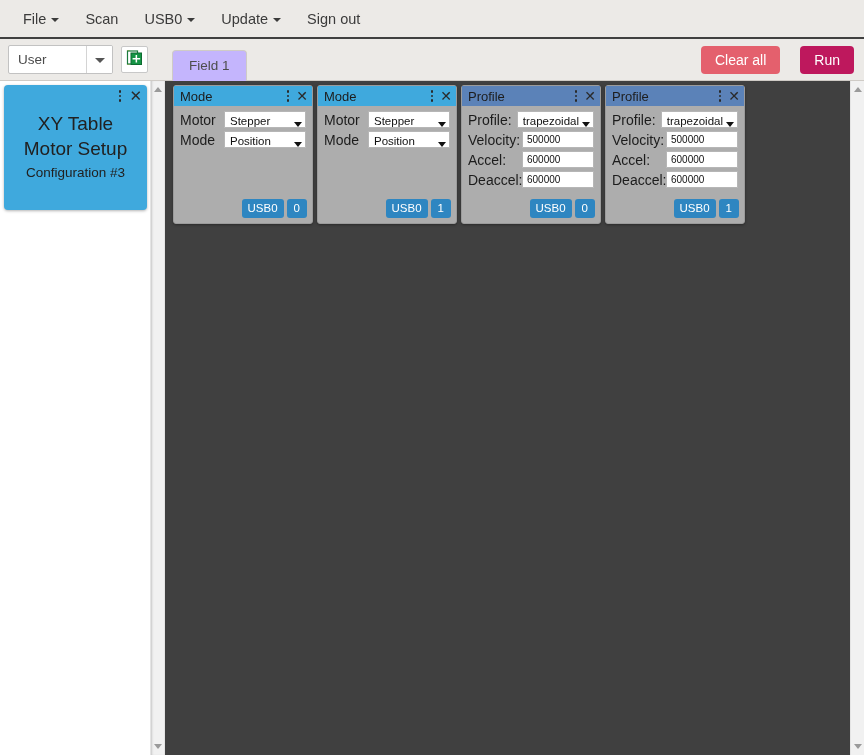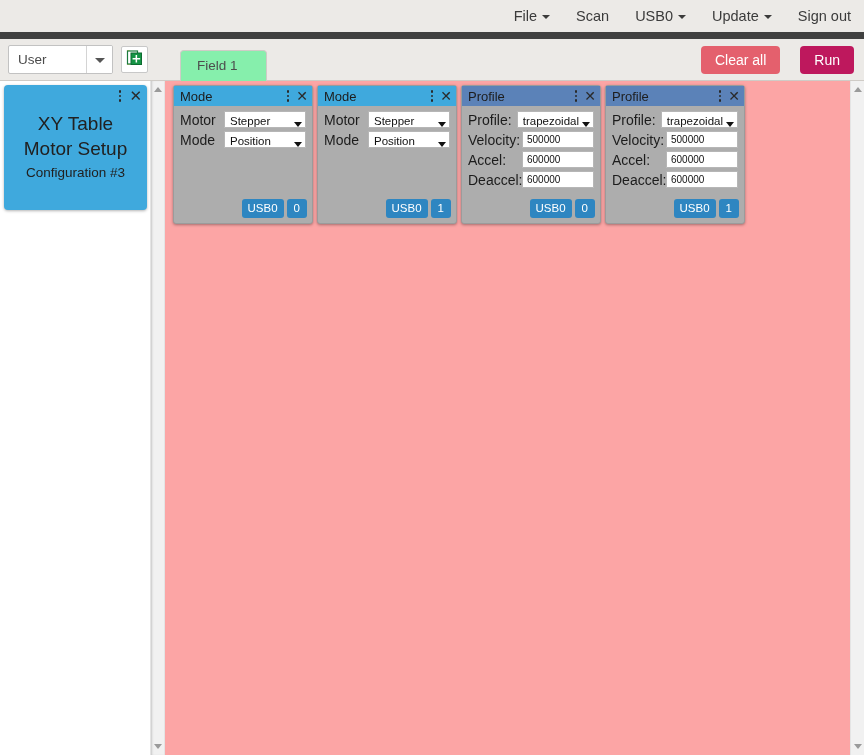"File" .menubar { border-bottom: 7px solid #404040 -> 2px solid #404040; justify-content: flex-end -> none }
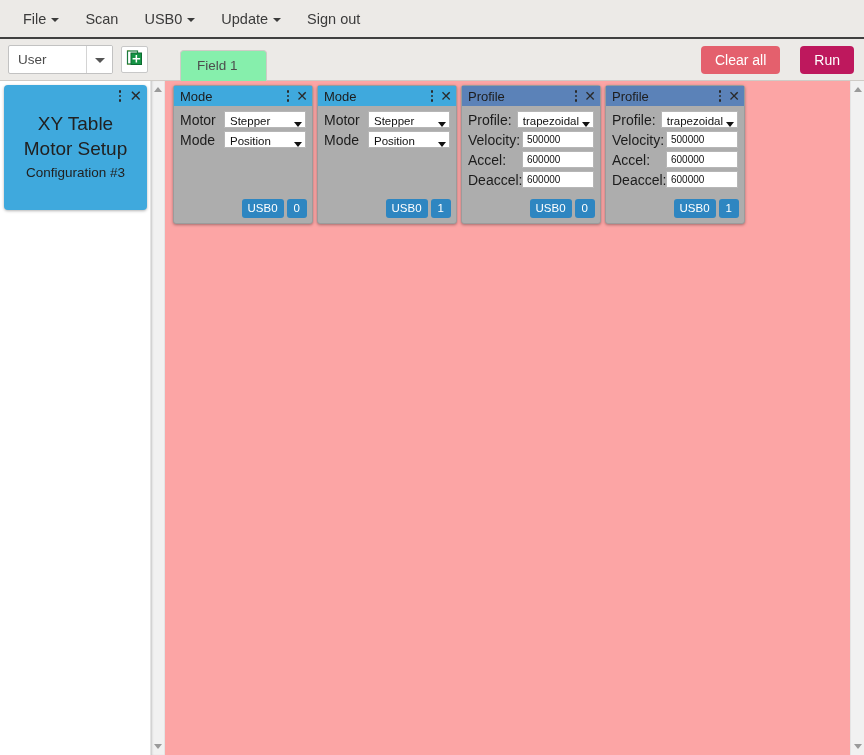"Field 1" .tab { background: #86efac -> #c4b5fd; margin-left: 8px -> none; padding: 7px 28px 8px 16px -> 7px 16px 8px 16px }
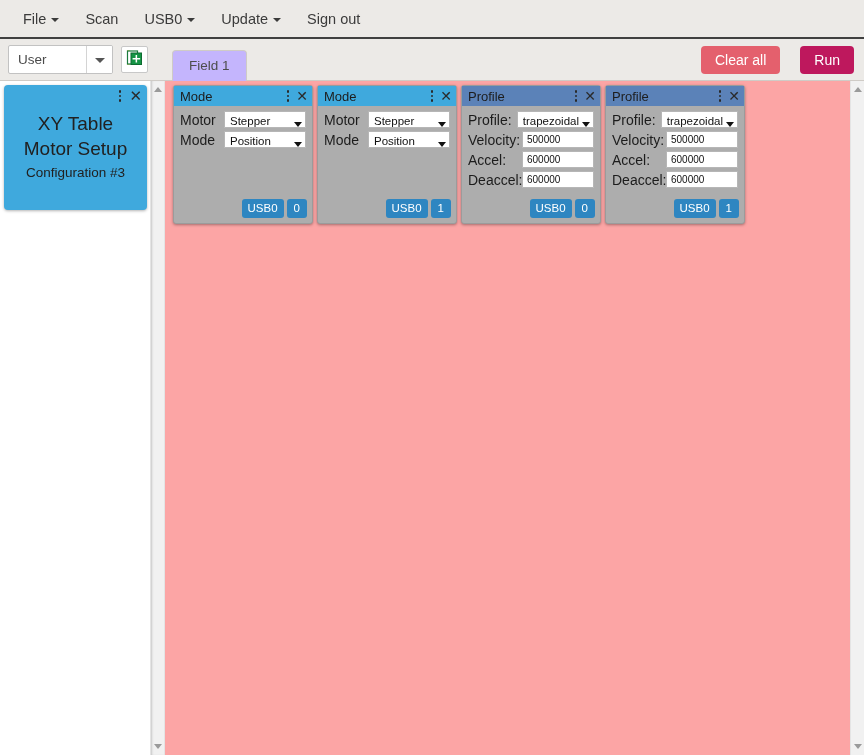"Mode" .canvas { background: #fca5a5 -> #404040 }
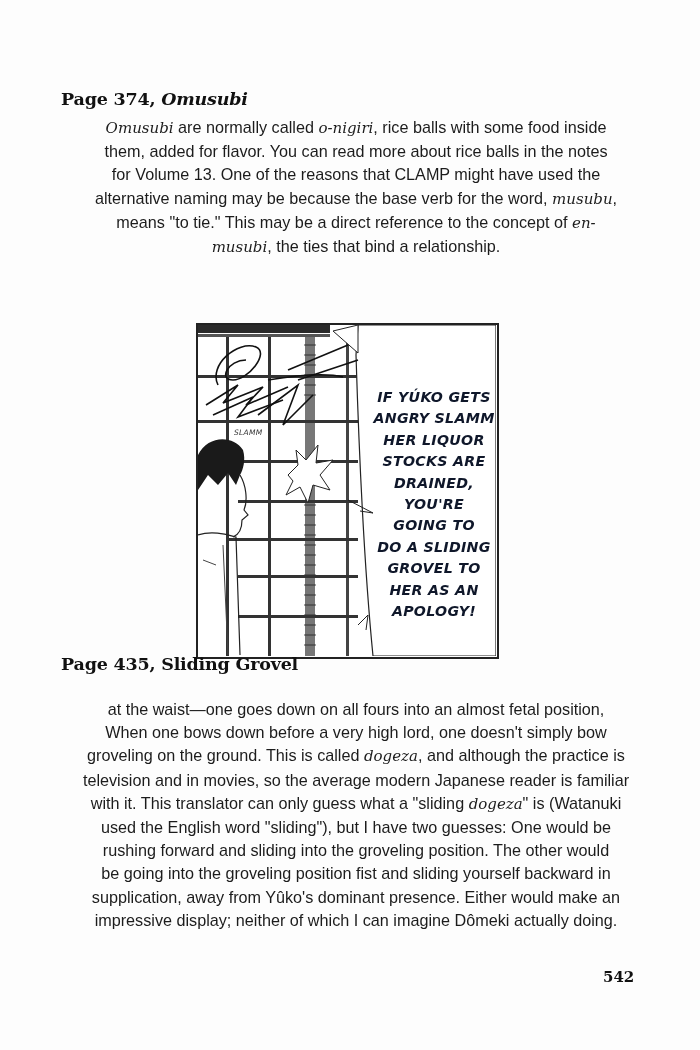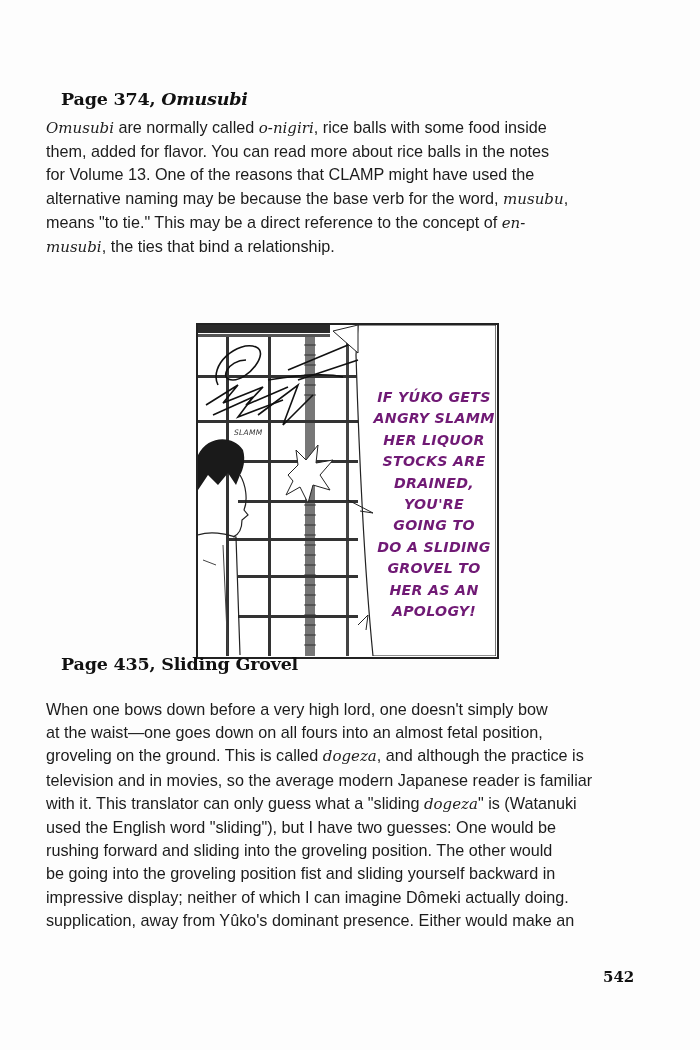"Omusubi are normally called o-nigiri," .para { left: 46px -> 61px; text-align: none -> center }
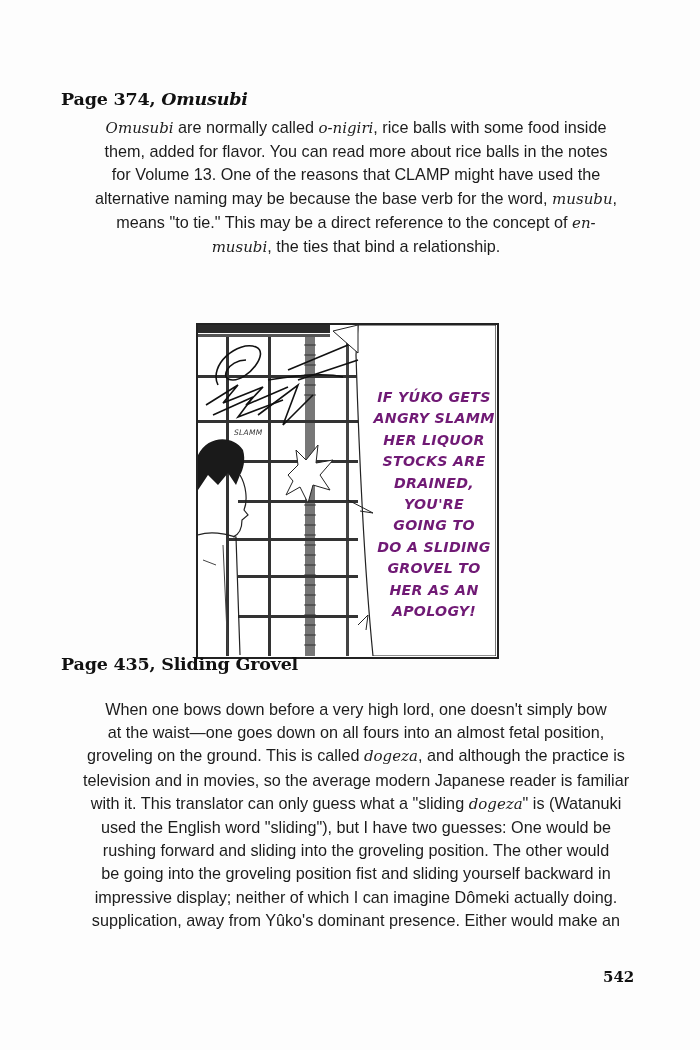"IF YÚKO GETS" .bubble-text { color: #701a75 -> #0f172a }
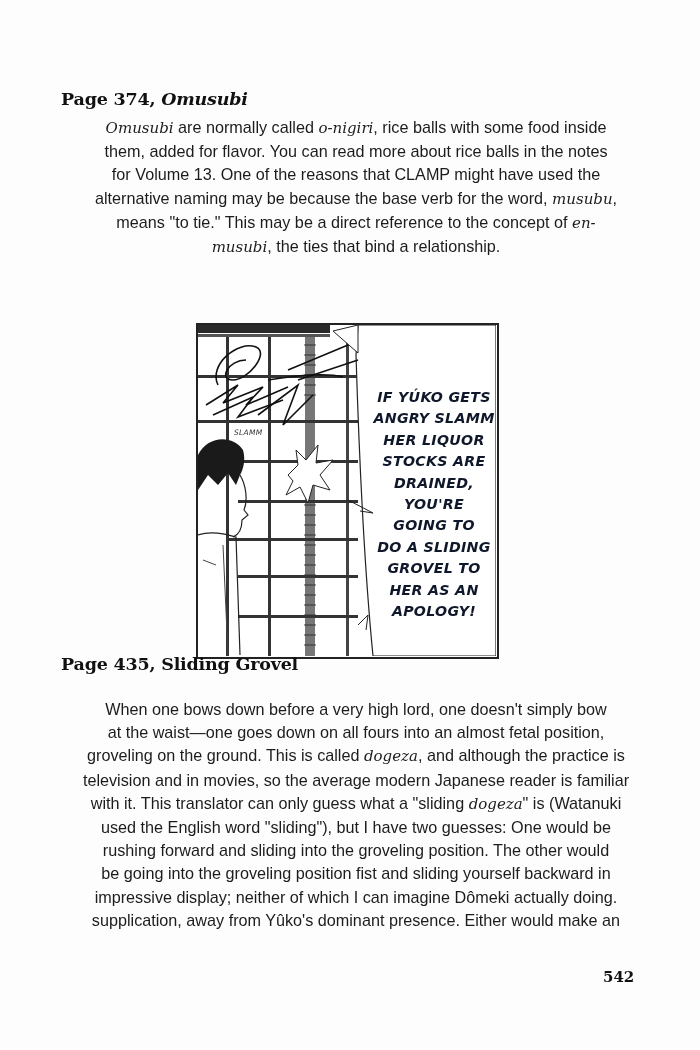"When one bows down before" span.line { order: before "at the waist—one goes down" -> after "at the waist—one goes down" }
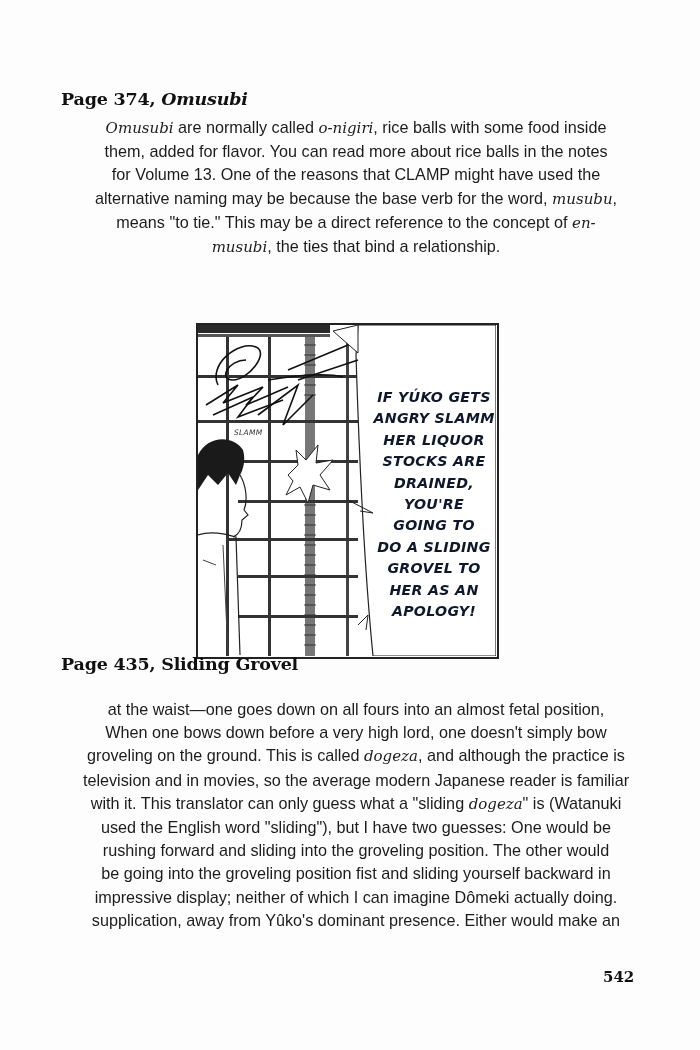"impressive display; neither of which" span.line { order: before "supplication, away from Yûko's dominant" -> after "supplication, away from Yûko's dominant" }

__YOUR OBJECTIVE__. With the pictures left out, give again exactly the lines from the one with "one bows down" through the end of the data, both included.

__RESPONSE__.
"When one bows down before" span.line { order: before "at the waist—one goes down" -> after "at the waist—one goes down" }
"impressive display; neither of which" span.line { order: before "supplication, away from Yûko's dominant" -> after "supplication, away from Yûko's dominant" }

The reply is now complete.